> Data supplied
• • •
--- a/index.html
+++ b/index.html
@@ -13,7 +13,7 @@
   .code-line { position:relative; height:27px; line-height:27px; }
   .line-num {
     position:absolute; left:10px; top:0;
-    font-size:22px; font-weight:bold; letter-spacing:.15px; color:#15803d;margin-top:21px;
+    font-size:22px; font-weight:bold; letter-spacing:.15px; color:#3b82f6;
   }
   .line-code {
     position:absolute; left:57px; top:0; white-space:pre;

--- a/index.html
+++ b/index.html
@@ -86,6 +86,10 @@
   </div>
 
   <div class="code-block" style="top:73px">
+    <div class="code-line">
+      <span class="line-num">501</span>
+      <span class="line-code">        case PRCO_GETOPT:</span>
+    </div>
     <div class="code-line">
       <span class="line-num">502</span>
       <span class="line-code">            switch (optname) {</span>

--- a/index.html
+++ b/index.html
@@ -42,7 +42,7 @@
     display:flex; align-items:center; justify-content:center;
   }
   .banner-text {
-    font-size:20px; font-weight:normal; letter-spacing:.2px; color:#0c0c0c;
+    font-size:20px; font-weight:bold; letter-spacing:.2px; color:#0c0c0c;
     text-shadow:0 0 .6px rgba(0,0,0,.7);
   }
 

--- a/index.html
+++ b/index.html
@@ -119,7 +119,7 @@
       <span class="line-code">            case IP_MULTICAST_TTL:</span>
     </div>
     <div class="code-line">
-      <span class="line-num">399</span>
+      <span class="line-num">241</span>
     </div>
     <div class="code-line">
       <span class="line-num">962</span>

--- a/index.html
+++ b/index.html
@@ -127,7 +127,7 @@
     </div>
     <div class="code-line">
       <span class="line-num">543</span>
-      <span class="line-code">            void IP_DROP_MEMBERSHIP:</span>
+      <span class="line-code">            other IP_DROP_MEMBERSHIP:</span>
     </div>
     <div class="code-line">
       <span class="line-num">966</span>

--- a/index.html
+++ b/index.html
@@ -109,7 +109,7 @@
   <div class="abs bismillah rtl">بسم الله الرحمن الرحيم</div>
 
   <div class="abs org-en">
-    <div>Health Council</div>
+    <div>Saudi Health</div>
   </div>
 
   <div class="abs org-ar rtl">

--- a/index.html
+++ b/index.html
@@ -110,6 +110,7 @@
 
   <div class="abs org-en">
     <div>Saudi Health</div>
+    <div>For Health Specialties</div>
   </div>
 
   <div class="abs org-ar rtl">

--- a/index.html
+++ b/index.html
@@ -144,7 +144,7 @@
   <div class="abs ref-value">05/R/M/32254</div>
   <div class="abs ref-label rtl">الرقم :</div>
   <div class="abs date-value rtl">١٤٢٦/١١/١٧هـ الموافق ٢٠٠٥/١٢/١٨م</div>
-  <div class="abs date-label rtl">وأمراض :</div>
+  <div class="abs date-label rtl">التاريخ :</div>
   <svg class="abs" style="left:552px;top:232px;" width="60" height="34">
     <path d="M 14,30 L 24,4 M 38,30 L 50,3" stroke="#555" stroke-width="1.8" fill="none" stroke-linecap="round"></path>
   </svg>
• • •
> What the task asks
The whole listing above is to be restated word for word.

> Result for this task
--- a/index.html
+++ b/index.html
@@ -13,7 +13,7 @@
   .code-line { position:relative; height:27px; line-height:27px; }
   .line-num {
     position:absolute; left:10px; top:0;
-    font-size:22px; font-weight:bold; letter-spacing:.15px; color:#15803d;margin-top:21px;
+    font-size:22px; font-weight:bold; letter-spacing:.15px; color:#3b82f6;
   }
   .line-code {
     position:absolute; left:57px; top:0; white-space:pre;

--- a/index.html
+++ b/index.html
@@ -86,6 +86,10 @@
   </div>
 
   <div class="code-block" style="top:73px">
+    <div class="code-line">
+      <span class="line-num">501</span>
+      <span class="line-code">        case PRCO_GETOPT:</span>
+    </div>
     <div class="code-line">
       <span class="line-num">502</span>
       <span class="line-code">            switch (optname) {</span>

--- a/index.html
+++ b/index.html
@@ -42,7 +42,7 @@
     display:flex; align-items:center; justify-content:center;
   }
   .banner-text {
-    font-size:20px; font-weight:normal; letter-spacing:.2px; color:#0c0c0c;
+    font-size:20px; font-weight:bold; letter-spacing:.2px; color:#0c0c0c;
     text-shadow:0 0 .6px rgba(0,0,0,.7);
   }
 

--- a/index.html
+++ b/index.html
@@ -119,7 +119,7 @@
       <span class="line-code">            case IP_MULTICAST_TTL:</span>
     </div>
     <div class="code-line">
-      <span class="line-num">399</span>
+      <span class="line-num">241</span>
     </div>
     <div class="code-line">
       <span class="line-num">962</span>

--- a/index.html
+++ b/index.html
@@ -127,7 +127,7 @@
     </div>
     <div class="code-line">
       <span class="line-num">543</span>
-      <span class="line-code">            void IP_DROP_MEMBERSHIP:</span>
+      <span class="line-code">            other IP_DROP_MEMBERSHIP:</span>
     </div>
     <div class="code-line">
       <span class="line-num">966</span>

--- a/index.html
+++ b/index.html
@@ -109,7 +109,7 @@
   <div class="abs bismillah rtl">بسم الله الرحمن الرحيم</div>
 
   <div class="abs org-en">
-    <div>Health Council</div>
+    <div>Saudi Health</div>
   </div>
 
   <div class="abs org-ar rtl">

--- a/index.html
+++ b/index.html
@@ -110,6 +110,7 @@
 
   <div class="abs org-en">
     <div>Saudi Health</div>
+    <div>For Health Specialties</div>
   </div>
 
   <div class="abs org-ar rtl">

--- a/index.html
+++ b/index.html
@@ -144,7 +144,7 @@
   <div class="abs ref-value">05/R/M/32254</div>
   <div class="abs ref-label rtl">الرقم :</div>
   <div class="abs date-value rtl">١٤٢٦/١١/١٧هـ الموافق ٢٠٠٥/١٢/١٨م</div>
-  <div class="abs date-label rtl">وأمراض :</div>
+  <div class="abs date-label rtl">التاريخ :</div>
   <svg class="abs" style="left:552px;top:232px;" width="60" height="34">
     <path d="M 14,30 L 24,4 M 38,30 L 50,3" stroke="#555" stroke-width="1.8" fill="none" stroke-linecap="round"></path>
   </svg>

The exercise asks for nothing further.